There is no point in denying that the question is a hard one to answer. Nor is it possible to deny the fact that many a person who is obliged to pray the breviary has long since found that the unaccustomed fare of the psalms has (excuse the expression) quite turned his stomach, that he is unable to derive any spiritual nourishment from them. Still I maintain that it is possible to overcome these difficulties. It is obvious enough that some of the psalms are easy to assimilate into our spiritual life, while others are much more difficult. None of them, however, are impossible with proper effort. The psalter is and will remain the many-stringed harp upon which we can sound all the chords of our prayer life and from which we can draw out all the deep notes of our heart. But first we must learn how to play the harp; that requires time and attention.

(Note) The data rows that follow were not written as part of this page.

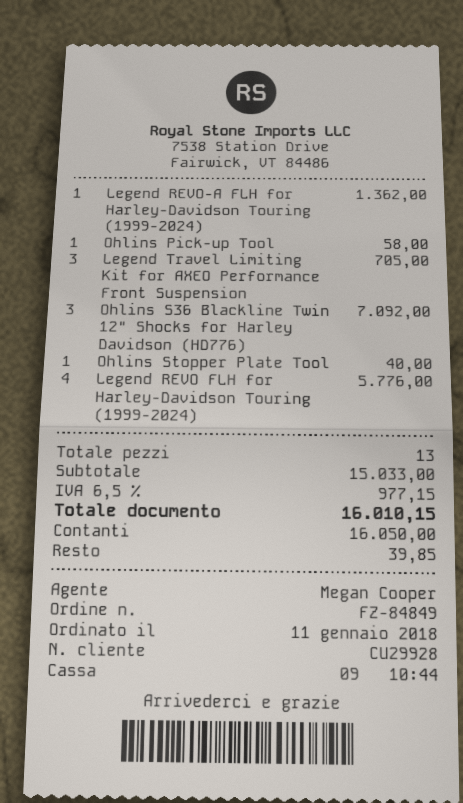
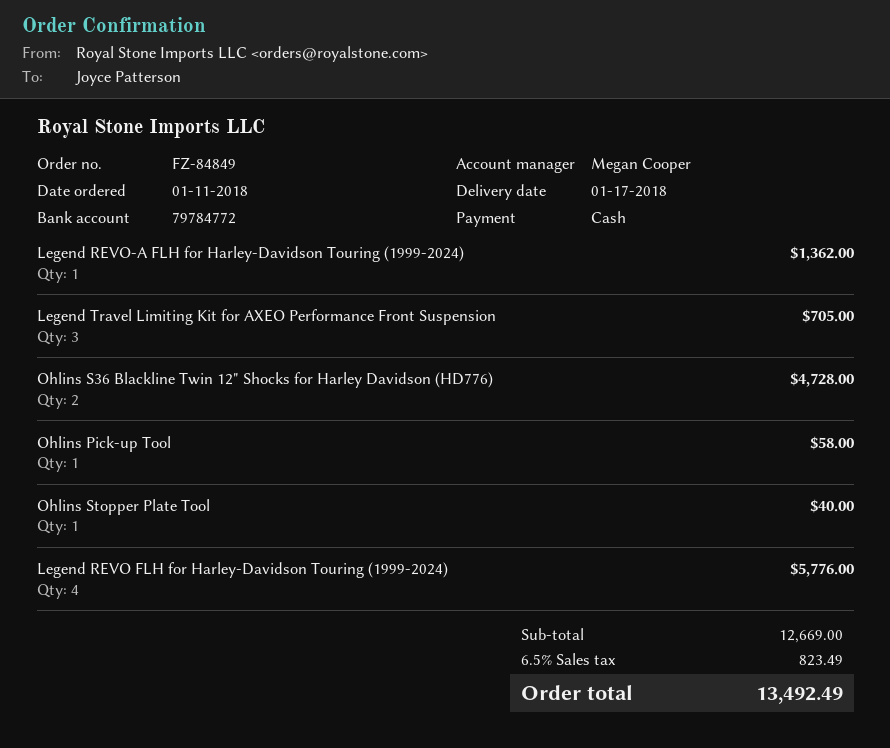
Ohlins S36 Blackline Twin 12" Shocks for Harley Davidson (HD776): 3 for 7092.00 -> 2 for 4728.00
subtotal: 15033.00 -> 12669.00
tax: 6.5% = 977.15 -> 6.5% = 823.49
total: 16010.15 -> 13492.49

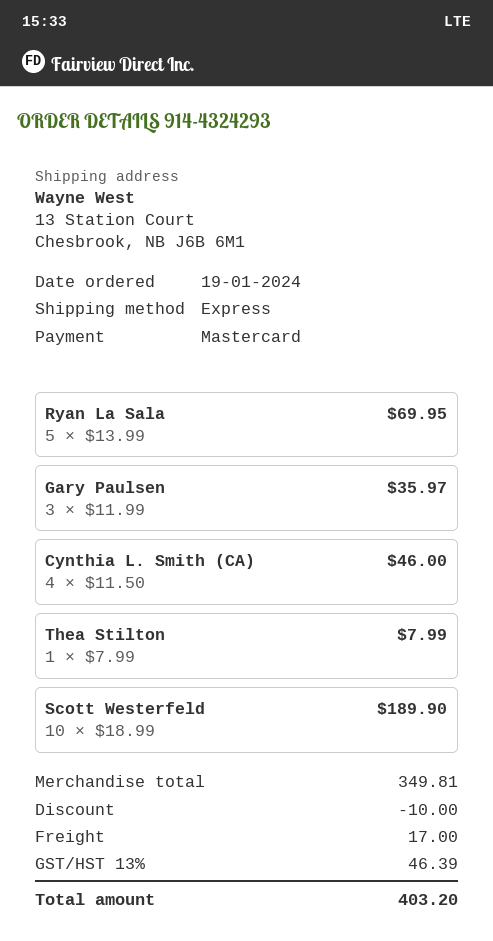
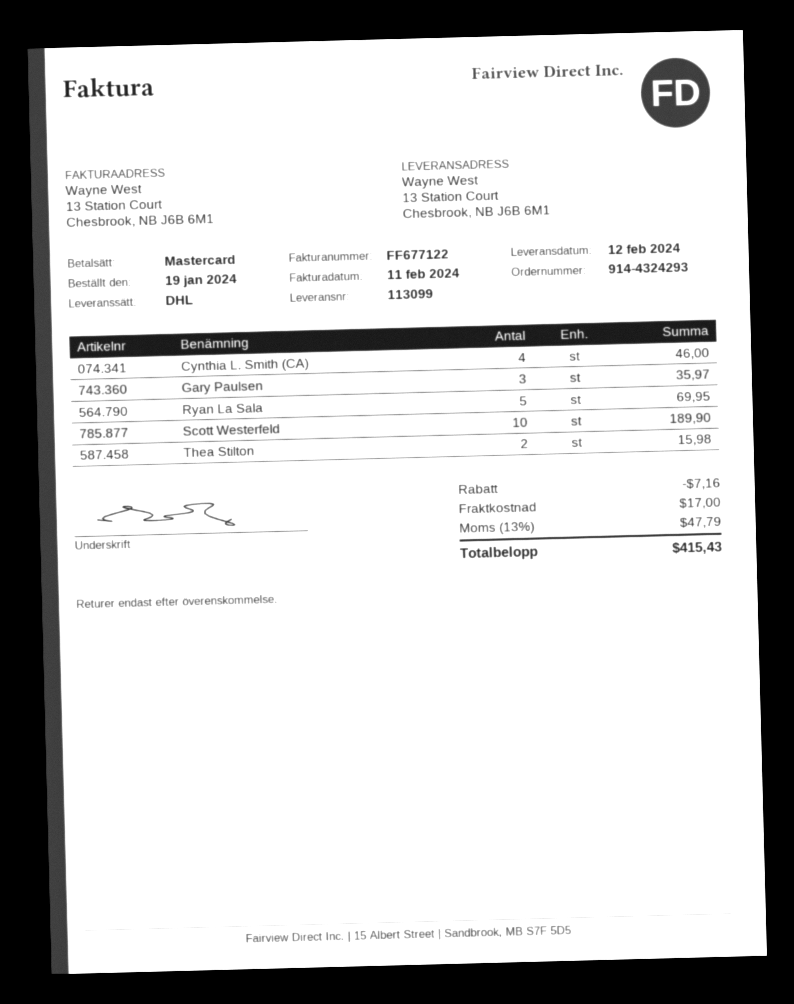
shipping method: express -> DHL
Thea Stilton: 1 for 7.99 -> 2 for 15.98
discount: 10.00 -> 7.16
tax: 13% = 46.39 -> 13% = 47.79
total: 403.20 -> 415.43

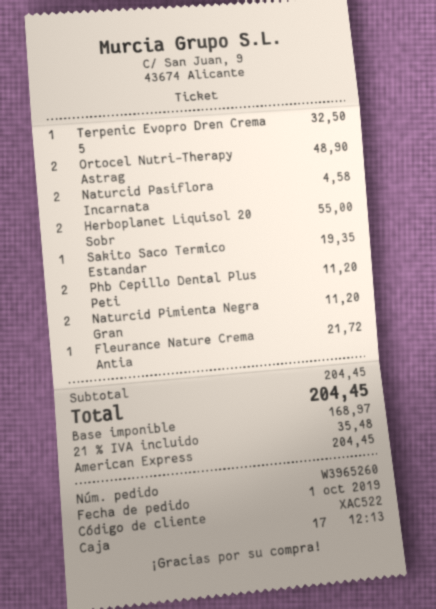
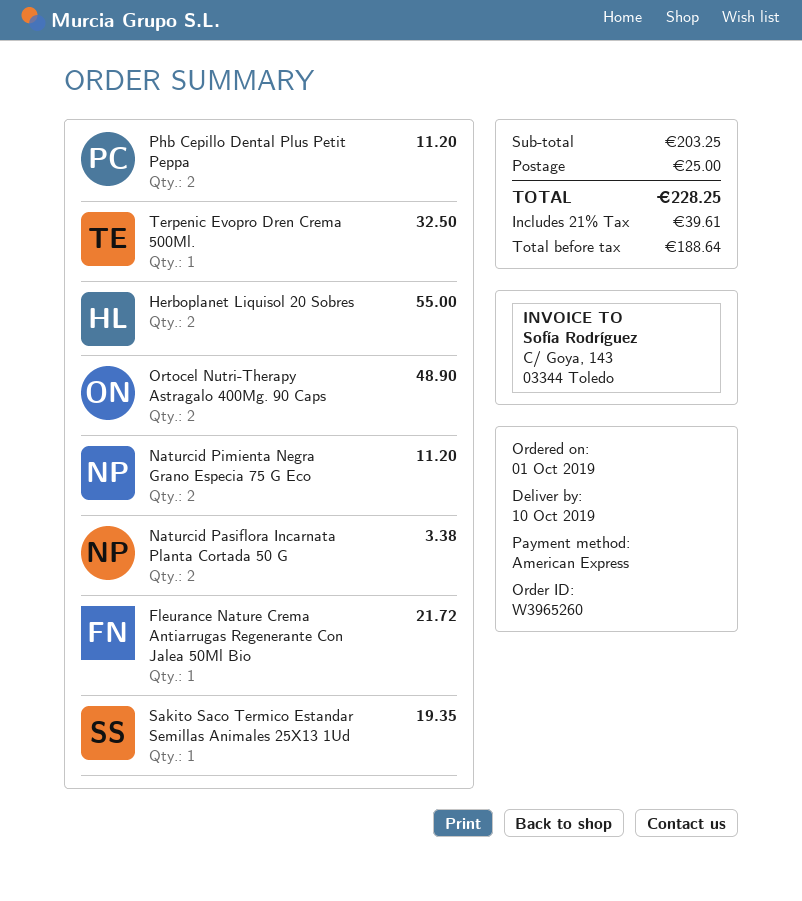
Naturcid Pasiflora Incarnata: 2 for 4.58 -> 2 for 3.38
subtotal: 204.45 -> 203.25
shipping: none -> 25.00
net: 168.97 -> 188.64
tax: 21% = 35.48 -> 21% = 39.61
total: 204.45 -> 228.25

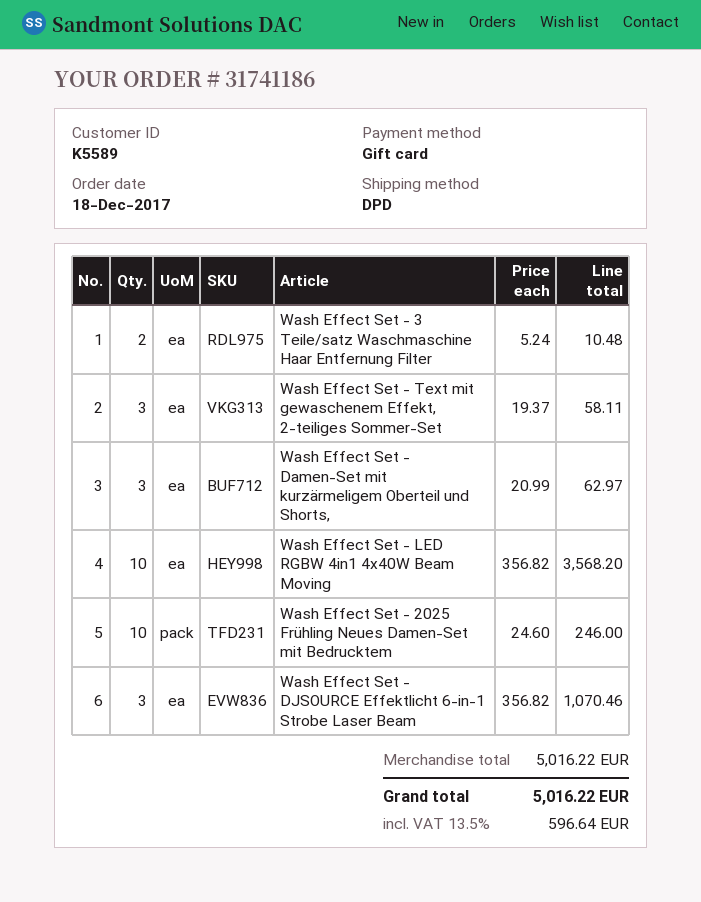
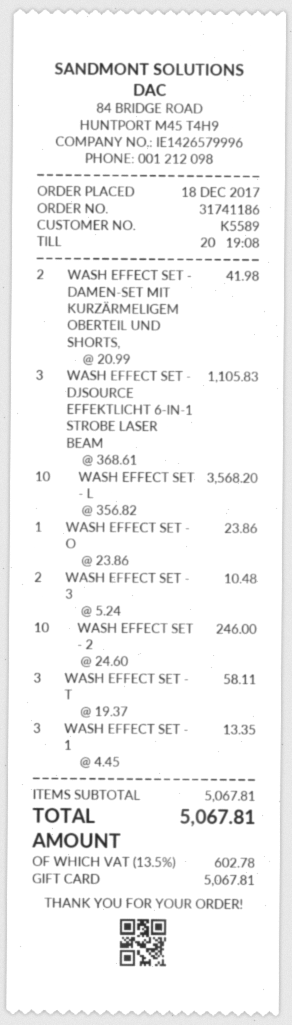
Wash Effect Set - Damen-Set mit kurzärmeligem Oberteil und Shorts,: 3 x 20.99 = 62.97 -> 2 x 20.99 = 41.98
Wash Effect Set - DJSOURCE Effektlicht 6-in-1 Strobe Laser Beam: 3 x 356.82 = 1070.46 -> 3 x 368.61 = 1105.83
WASH EFFECT SET - O: none -> 1 x 23.86 = 23.86
WASH EFFECT SET - 1: none -> 3 x 4.45 = 13.35
subtotal: 5016.22 -> 5067.81
tax: 13.5% = 596.64 -> 13.5% = 602.78
total: 5016.22 -> 5067.81

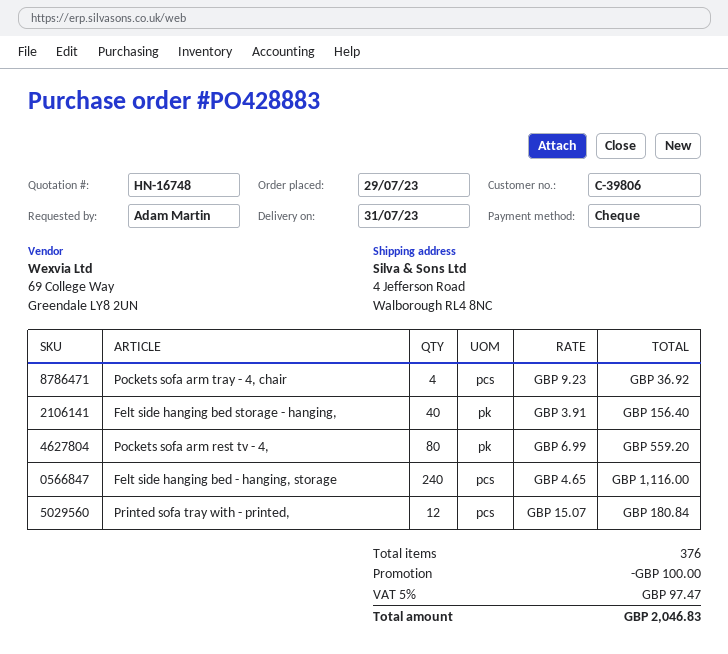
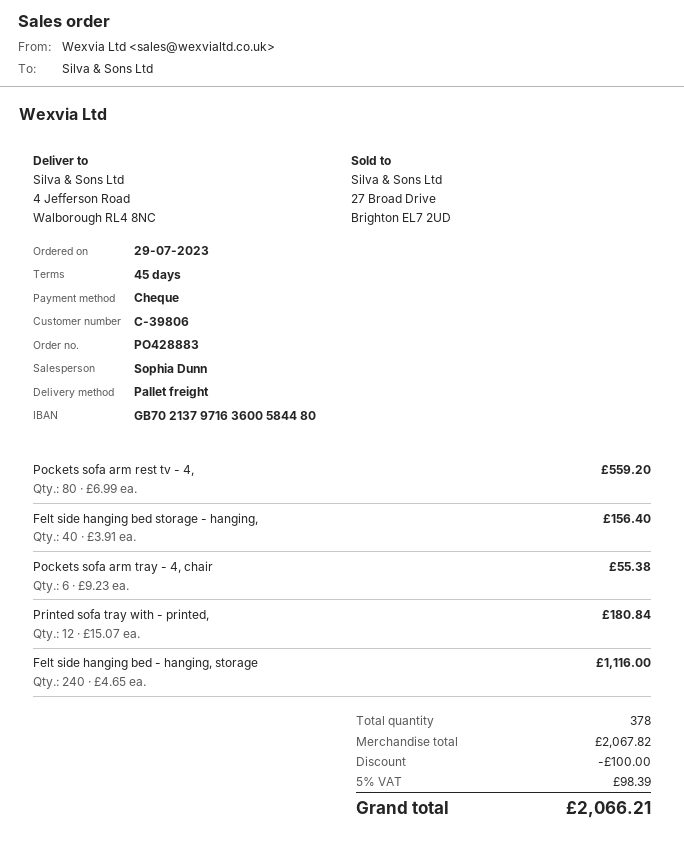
Pockets sofa arm tray - 4, chair: 4 x 9.23 = 36.92 -> 6 x 9.23 = 55.38
total quantity: 376 -> 378
tax: 5% = 97.47 -> 5% = 98.39
total: 2046.83 -> 2066.21

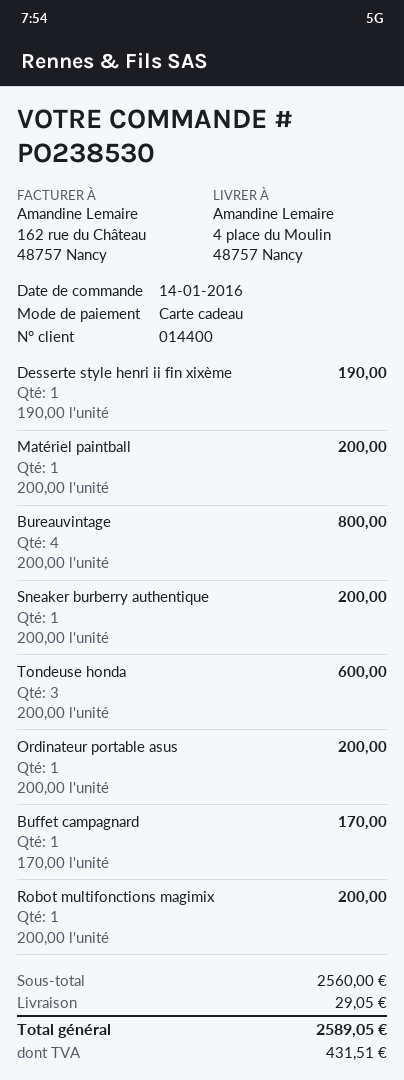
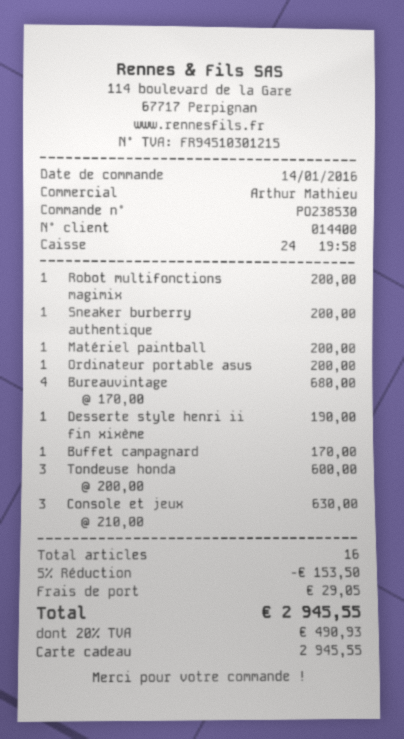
Bureauvintage: 4 x 200.00 = 800.00 -> 4 x 170.00 = 680.00
Console et jeux: none -> 3 x 210.00 = 630.00
discount: none -> 5% = 153.50
tax: 431.51 -> 490.93
total: 2589.05 -> 2945.55

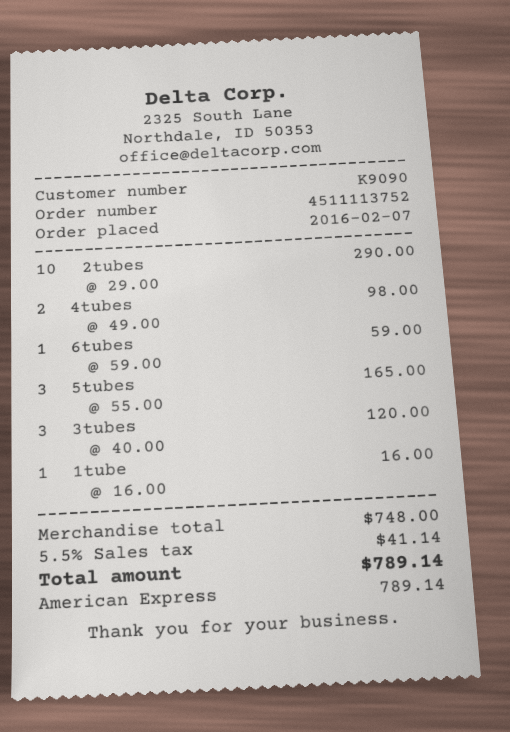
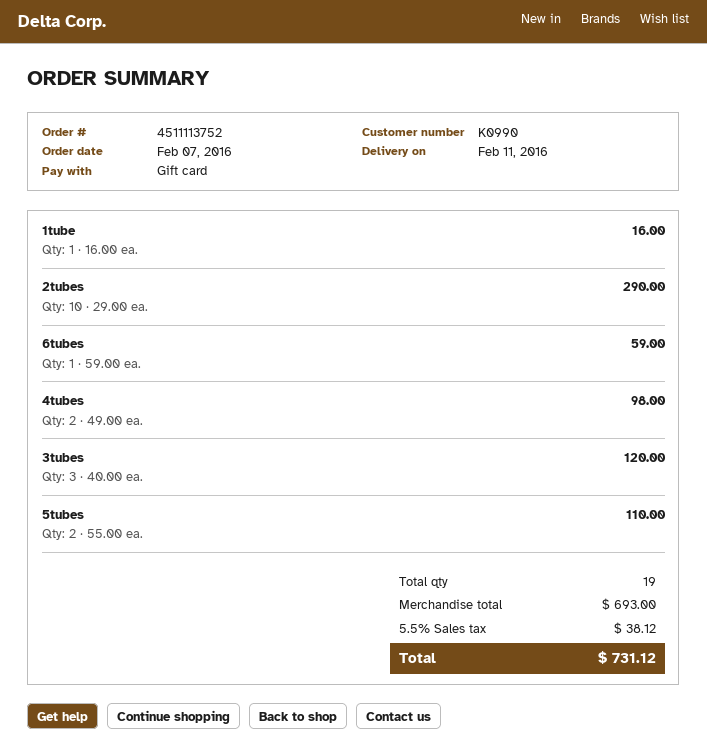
customer number: K9090 -> K0990
payment method: American Express -> gift card
5tubes: 3 x 55.00 = 165.00 -> 2 x 55.00 = 110.00
subtotal: 748.00 -> 693.00
tax: 5.5% = 41.14 -> 5.5% = 38.12
total: 789.14 -> 731.12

It is hardly necessary to speak at any great length about the aesthetic value of the psalms. The psalter contains songs that deserve a place of special honour in the literature of the world. Nor need it be pointed out that the psalms ought to be especially dear to a Christian for having been prayed by our Lord Jesus Christ and the apostles, for being the first prayers used in Christian liturgy.
(Photo: Late 15th-century breviary of Mary Stuart, Queen of Scots, as preserved in the Russian National Library of Saint Petersburg. Inscriptions by her hand may be seen on the margins.)
(reproduced from Breviarium Romanum blog with permission)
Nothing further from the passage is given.